The White House objects to Congressman Paul Ryan’s (R, WI) latest budget proposal as the end of the welfare state. I certainly hope it is.
As to the rest of The Wall Street Journal‘s op-ed, what they said.
Some—by no means all, but every grouping has its extremists—who aver themselves to be tea partiers need to withdraw their heads from rectal storage and pay attention. In DC, in politics, in any endeavor, we need to not hold out for everything all at once, or we’ll get nothing at all, and at once. Take what we can get today, and come back tomorrow to work for more.
This working, bit by bit, toward the goal is how the Progressives have gotten us into our present strait over these last 80 years, and it’s the only way out of our present strait to fiscal sanity and its associated economic growth and prosperity. It’s the only path away from government dependency and back to personal responsibility and individual freedom.

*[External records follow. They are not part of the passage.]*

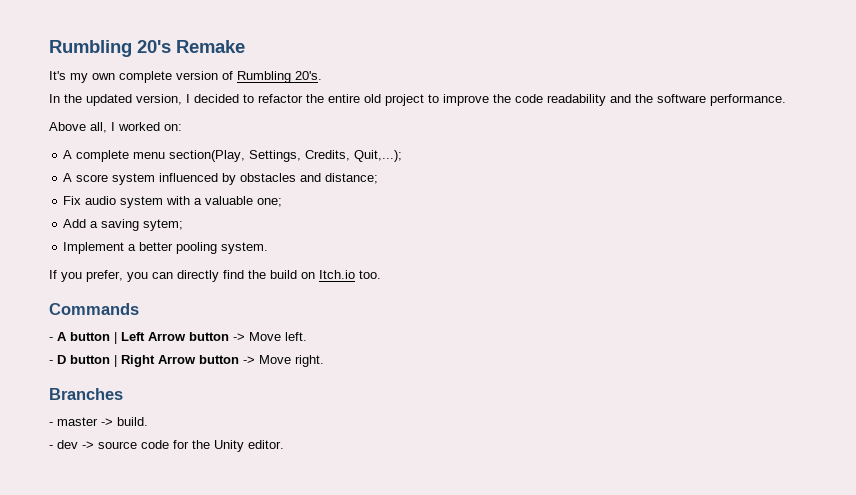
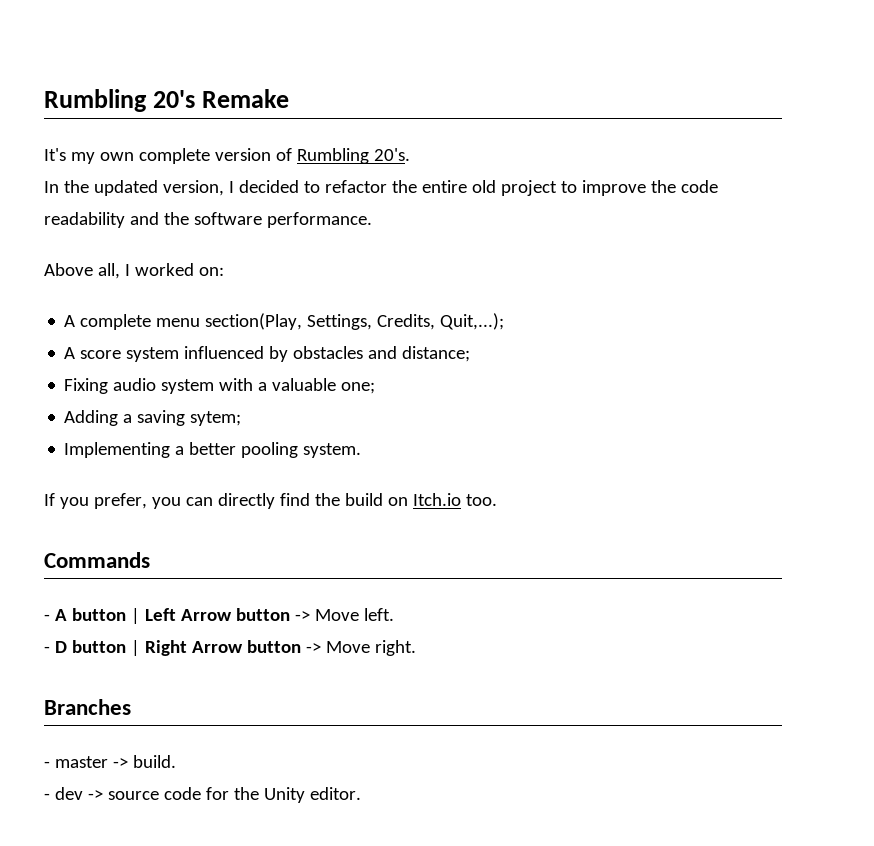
- Fix audio system with a valuable one;
+ Fixing audio system with a valuable one;
- Add a saving sytem;
+ Adding a saving sytem;
- Implement a better pooling system.
+ Implementing a better pooling system.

Take the budget and vote it up. Make the spending, taxing, and “entitlement” corrections today that are possible today, rather than failing to get any of it by being greedy for more. Come back tomorrow, and work then for the next increment. And by the way, tomorrow’s effort will be informed (for those willing to listen) by the empirical data flowing from today’s reforms, and so tomorrow’s continued reforms can be more efficiently structured and thus produce its results more quickly. Sort of a dynamic political scoring.